Quite often, the things we resist, run from, or feel anxiety about — the things we fear — eventually become the things we desire most down the road.

That was true for me, especially regarding my relationship to the feeling of being alone… which for years since my early twenties, I’d attached a negative label to.

I associated that feeling — the sensation of looking around my apartment & seeing no one else there — with being unlovable, inadequate, or somehow off track.

I would fall into mental loops when alone, usually characterized by a general sense of disorientation & confusion about who I was or what I was supposed to be doing with that space and silence.

I chose to feel it as loneliness. That turned to pain. And my sustained pain morphed into depression.

A few catalysts and contrasting experiences over the years that followed shook me awake, reorienting & recalibrating my inner compass.

I was shown a new lense through which I could choose not just to see, but to leverage and love, time in quiet solitude.

I just couldn’t see the gradient that contained the gift within the context of my old mental framework.

Back then, I didn’t have the consciousness, the perspective, or context to fully appreciate it.

It’s funny. Now, it’s my drug.

I can’t imagine not having it.

Fair warning: once you start spending time alone and get over the hump, once you can transmute the dense energy of loneliness into the euphoria of uninterrupted solitude, there’s a pretty sweet high that you can tap into… and this ability to hear the depths of your own truth in a way you just can’t do while in the presence of other people.

I don’t despise company, and I’m not antisocial. I just know what I need, now. I didn’t want to face it before. It took a bunch of bad roommate experiences and a failed live-in relationship to get me to realize what I really wanted.  

Through those processes and periods, I discovered that the thing we’re most fearful of is usually in-and-of-itself neutral. It’s just one dimension, one facet, one form that life can take.
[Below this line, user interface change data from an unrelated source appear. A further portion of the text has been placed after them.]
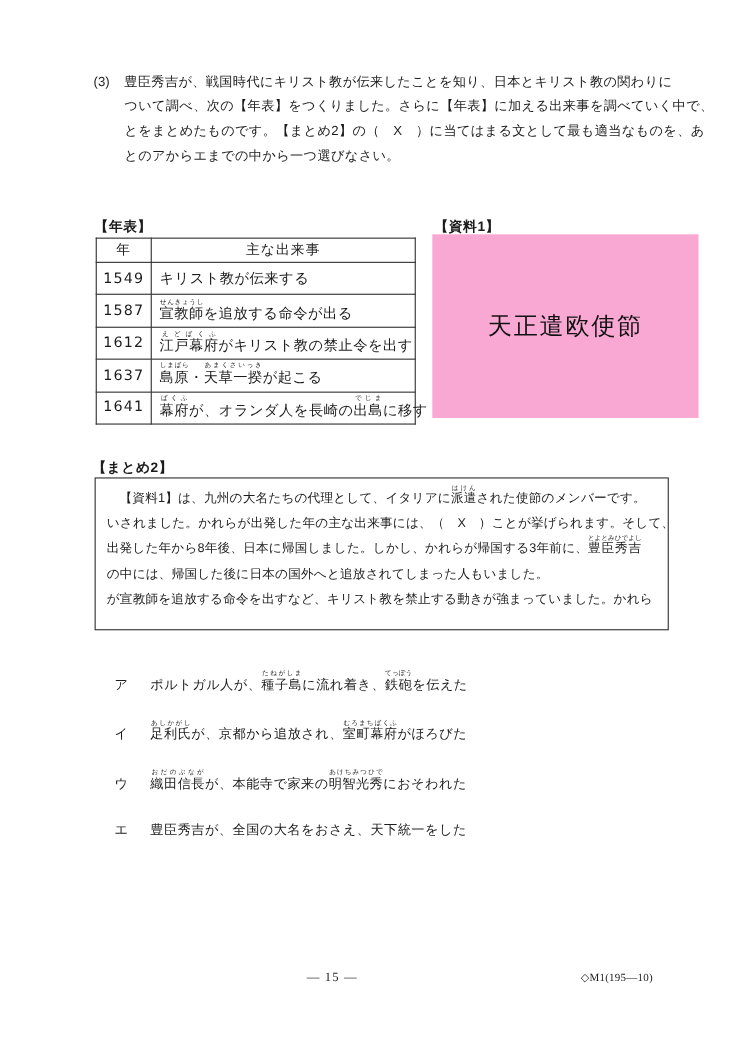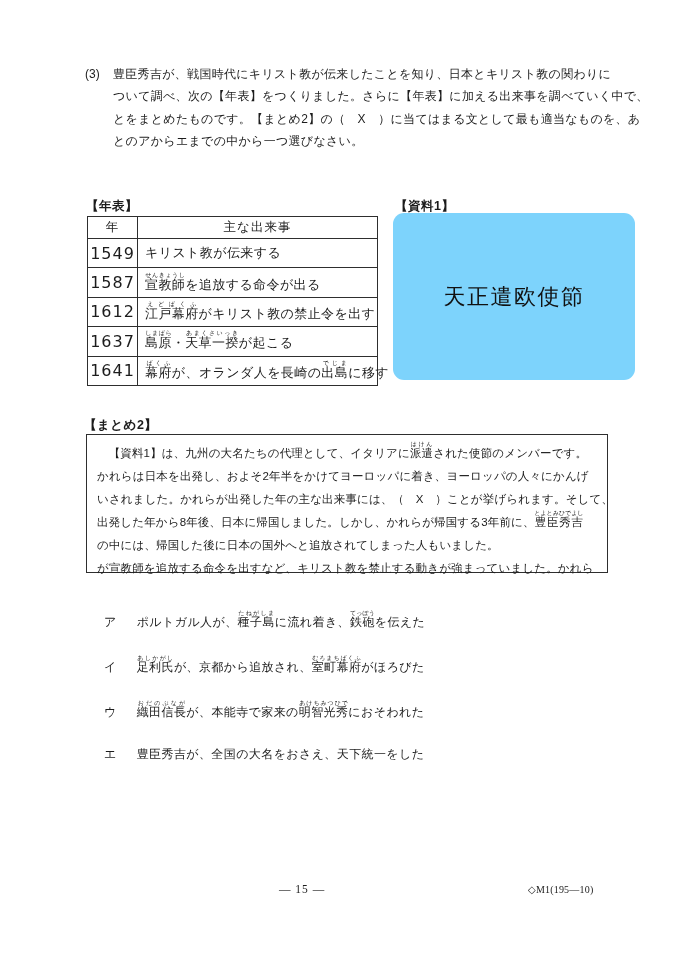--- a/index.html
+++ b/index.html
@@ -40,7 +40,7 @@
   }
   .nenpyo-table td { height: 29.4px; }
   .nenpyo-table td.year {
-    text-align: center; font-size: 16px; letter-spacing: 1px;
+    text-align: center; font-size: 13px; letter-spacing: 1px;
     font-family: "DejaVu Sans", sans-serif;
   }
   .nenpyo-table td.event {

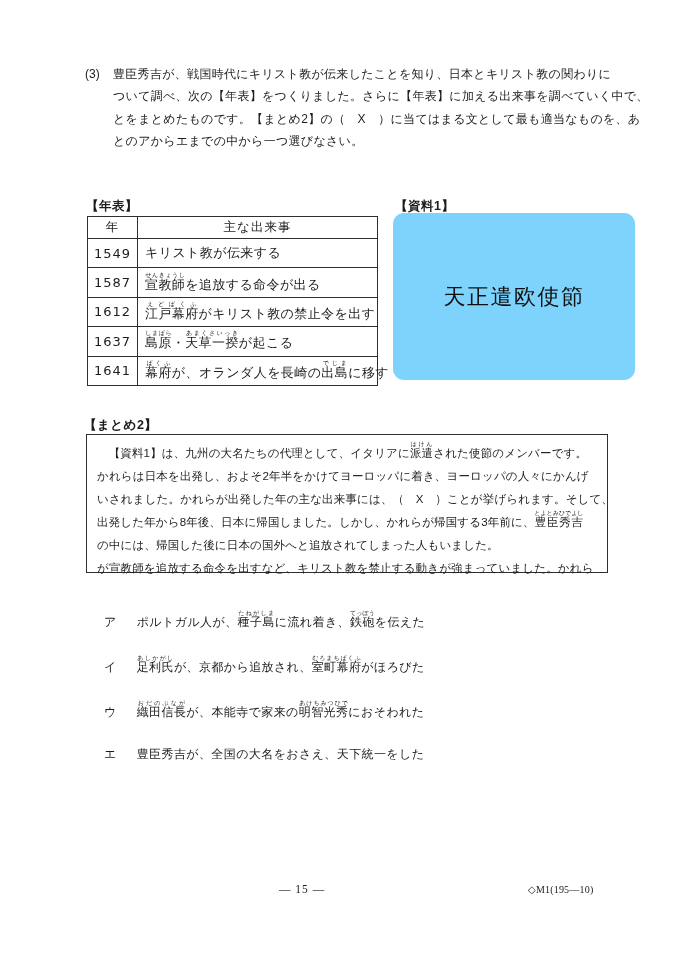--- a/index.html
+++ b/index.html
@@ -146,7 +146,7 @@
 
 <div class="abs sec-label" style="left:395px; top:198px;">【資料1】</div>
 
-<div class="abs shiryo-box" style="background: #7dd3fc; border-radius: 11px;">
+<div class="abs shiryo-box" style="background: #f9a8d4;">
   <span class="shiryo-caption">天正遣欧使節</span>
 </div>
 

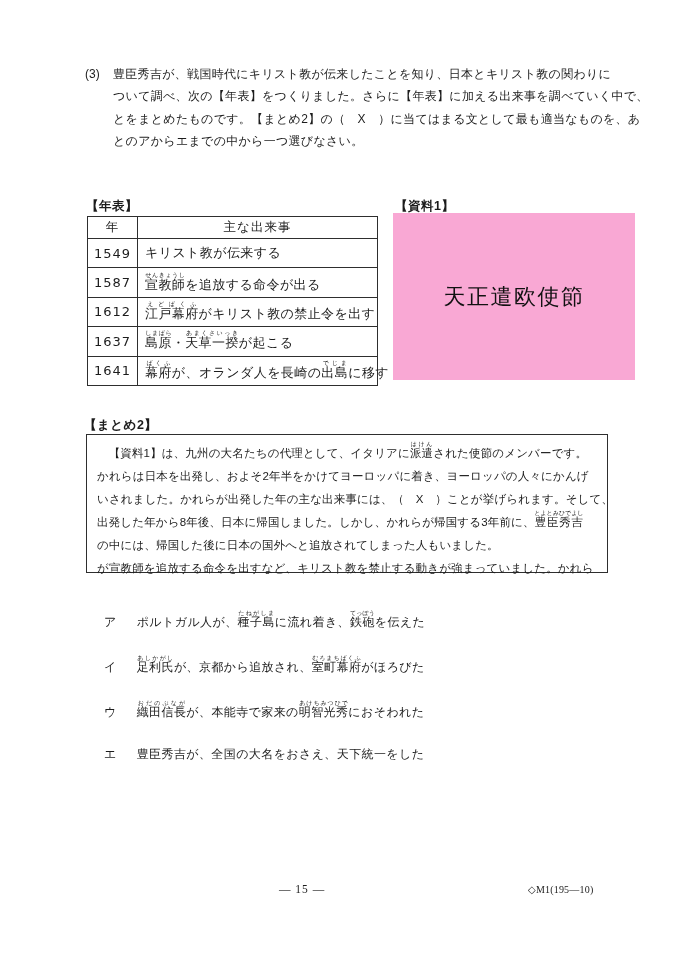--- a/index.html
+++ b/index.html
@@ -157,9 +157,6 @@
       <span class="txt">　【資料1】は、九州の大名たちの代理として、イタリアに<ruby>派遣<rt>はけん</rt></ruby>された使節のメンバーです。</span>
     </div>
   <div class="m-line">
-      <span class="txt">かれらは日本を出発し、およそ2年半をかけてヨーロッパに着き、ヨーロッパの人々にかんげ</span>
-    </div>
-  <div class="m-line">
       <span class="txt">いされました。かれらが出発した年の主な出来事には、（　X　）ことが挙げられます。そして、</span>
     </div>
   <div class="m-line">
The thing is, we have an inherent expectation that some things should be unpleasant while others ought to be joyous.

But that view, I found, is itself flawed.
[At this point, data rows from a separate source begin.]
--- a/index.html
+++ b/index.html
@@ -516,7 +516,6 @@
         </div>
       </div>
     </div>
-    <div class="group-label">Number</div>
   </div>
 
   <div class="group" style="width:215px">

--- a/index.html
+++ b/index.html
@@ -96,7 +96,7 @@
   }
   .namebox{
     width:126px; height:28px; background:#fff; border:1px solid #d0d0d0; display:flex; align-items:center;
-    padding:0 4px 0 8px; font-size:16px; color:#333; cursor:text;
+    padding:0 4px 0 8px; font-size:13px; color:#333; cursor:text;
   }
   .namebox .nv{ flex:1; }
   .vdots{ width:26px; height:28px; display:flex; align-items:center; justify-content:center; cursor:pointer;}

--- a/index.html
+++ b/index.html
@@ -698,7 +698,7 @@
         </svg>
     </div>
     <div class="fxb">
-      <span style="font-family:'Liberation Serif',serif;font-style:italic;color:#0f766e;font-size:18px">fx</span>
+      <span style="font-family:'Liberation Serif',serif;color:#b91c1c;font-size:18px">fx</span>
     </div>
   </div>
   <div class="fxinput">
We actually dictate how we experience every circumstance life presents to us.

Ego — expressing as expectations and assumptions, in this case — is what stands in the way.

The hard truth is that if you view something through a negative lense, if you place a negative charge on it, it’s because you want to view it that way.

We create the meaning that we tag onto the ups-and-downs of our life.

We create our relationship to everything.

What if you took off the lenses of dissatisfaction, or sadness, or unfulfillment… what if you forcibly replaced them with a new vantage point JUST to test that new perspective?

Could that help slowly shift the flavor of that particular scenario?

It did for me, but it took both time & perspective for it to manifest.

If you simply can’t reassign meaning, or change how you feel, then just lean in.


Understand that time, by default, will realign you.

Time has a inherent harmonizing quality to it, an unseen mechanism geared to guide us toward truth, acceptance, and awakening.

In other words, time yields perspective.

Perspective is the best antidote I know to gaining expanded understanding, which then unlocks all sorts of novel realizations, magical epiphanies, and personal recognitions.

Sometimes you just have to wade your way through the muck to get there.